Thousands of years ago (ca. 3000-­1000 BCE) people on the West African savanna transitioned from a mobile hunting and gathering mode of livelihood to new way of life: sedentary farming. In the process they domesticated several indigenous grasses that became foundational food crops in the region: fonio (Digitaria exilis), millet (Pennisetum glaucum), and sorghum (Sorghum bicolor). In the diet that emerged these starchy grains were complemented by leaf sauces comprised of gathered wild plants as well as locally cultivated vegetables such as okra (Abelmoschus esculentus) and bitter eggplant (Solanum aethiopicum). New technologies and practices – a “cooking culture” – co-evolved as part of this transition to agriculture – in the realms of production, preparation and consumption. Toolkits were created to facilitate cultivation and harvest, to transform grain into flour and leaves into sauces, and to transform raw products into cooked meals. These important developments gave rise to what one noted observer labeled “the Sudanic agricultural civilization” – one of the first agrarian cultures on the vast African continent. Many generations later, farming remains the mainstay of livelihood across the West African savanna’s rural landscape and the classic grain/sauce dyad endures, even as new ingredients have been integrated.
Despite this agrarian system’s pioneering innovativeness and enduring relevance, we have relatively little detailed information on the technologies, practices, and the cultural patterns that have characterized this way of life over time. To address these lacunae, I offer an historical profile of savanna “cooking culture.” I have two main objectives in the presentation: the documentation and analysis of the material dimensions of cooking (techniques and toolkits) in the region and an exploration of their social and cultural connections. Drawing on archaeological and linguistic evidence, first-­hand accounts from pre-­colonial travelers and colonial administrators, and insights from my own long-­term ethnographic research in the region, I provide a synthetic portrait of material aspects of savanna “cooking culture.”

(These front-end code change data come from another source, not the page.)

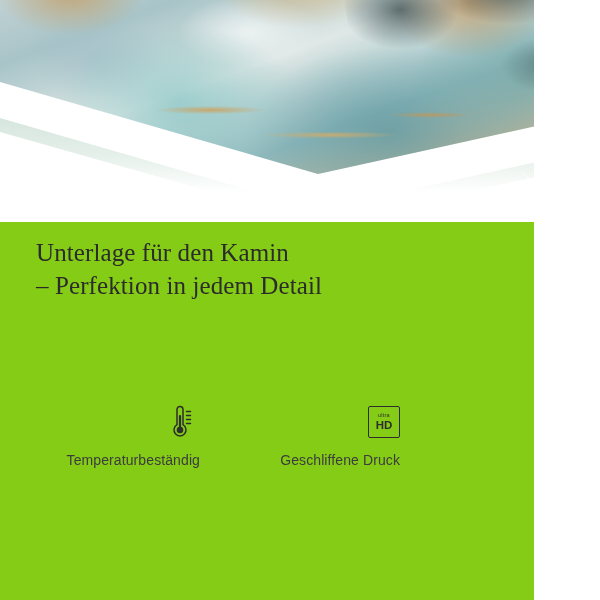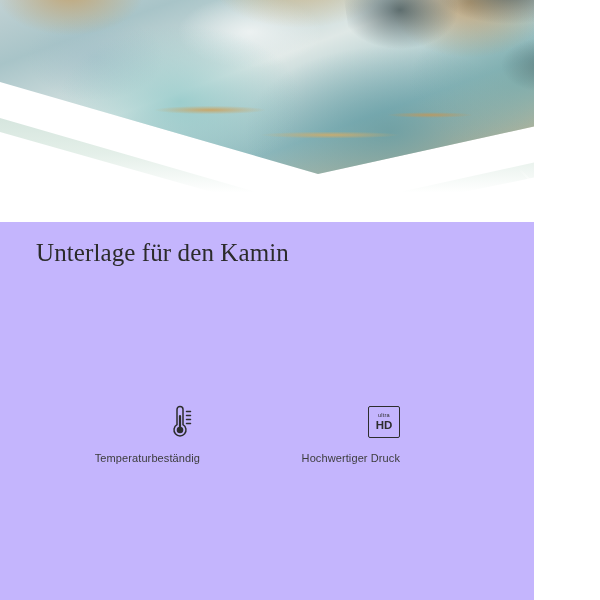--- a/index.html
+++ b/index.html
@@ -17,7 +17,7 @@
     position: relative;
     width: 534px;
     height: 600px;
-    background: #c4b5fd;
+    background: #84cc16;
     overflow: hidden;
   }
 

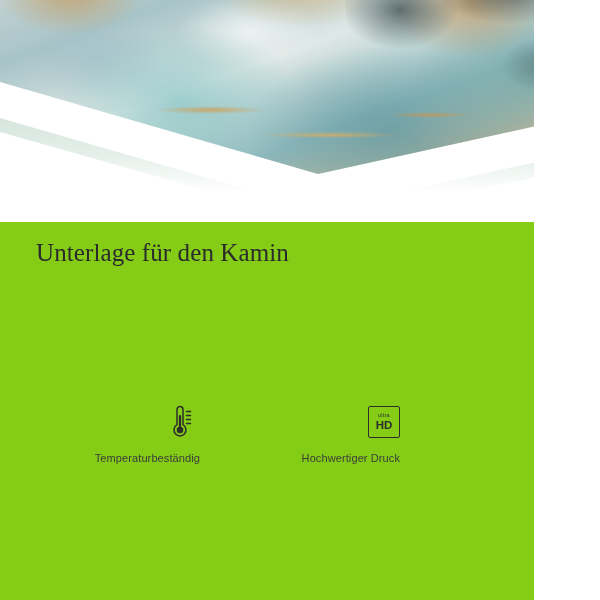--- a/index.html
+++ b/index.html
@@ -247,6 +247,7 @@
 
     <h1 class="headline">
       <span>Unterlage für den Kamin</span>
+      <span class="l2">– Perfektion in jedem Detail</span>
     </h1>
 
 

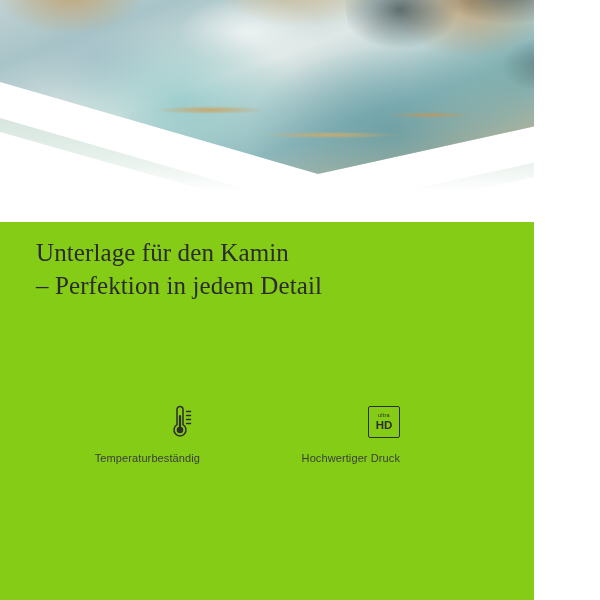--- a/index.html
+++ b/index.html
@@ -197,7 +197,7 @@
   }
   .feature .flabel {
     margin-top: 8px;
-    font-size: 11px;
+    font-size: 14px;
     color: #3c3c3c;
     text-align: center;
     letter-spacing: 0.1px;

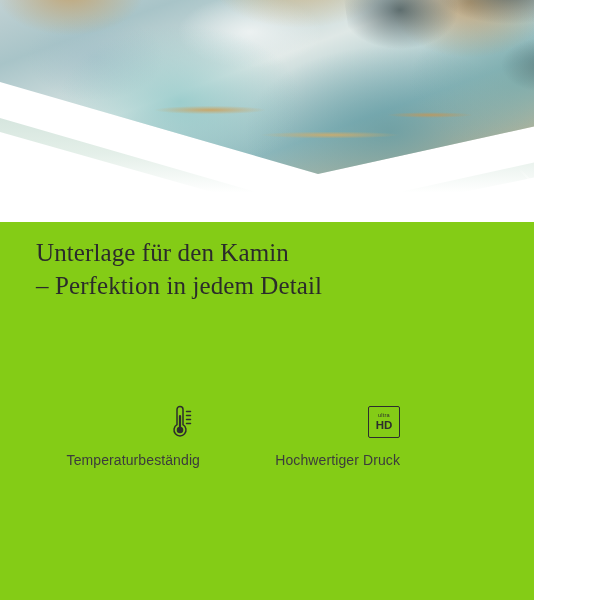--- a/index.html
+++ b/index.html
@@ -275,7 +275,7 @@
             <span class="hd">HD</span>
           </div>
         </div>
-        <div class="flabel">Hochwertiger Druck</div>
+        <div class="flabel">Geschliffene Druck</div>
       </div>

In essence, I am concerned in this presentation with the material processes of food production and consumption and the role these processes play in the production of culture. I highlight important continuities and changes in both domains and reveal agency and creativity in Africa, a geographic and cultural context many have assumed to be devoid of such dynamism. I show that while the basic culinary pairing of grain and sauce has prevailed and the technology has stayed relatively stable, generations of farmers and cooks have adopted and integrated new crops and ingredients and amended their cook kits and techniques accordingly. I pay particular attention to the ways in which cooking has shaped and been shaped by local gender roles and identities. In this way I redress the lack of attention to African women’s roles in producing culture. My overall portrait of “cooking culture” on the West African savanna provides a systematic account of distinctive patterns in the region and offers an important complement to existing knowledge of cooking and cuisine in other world areas.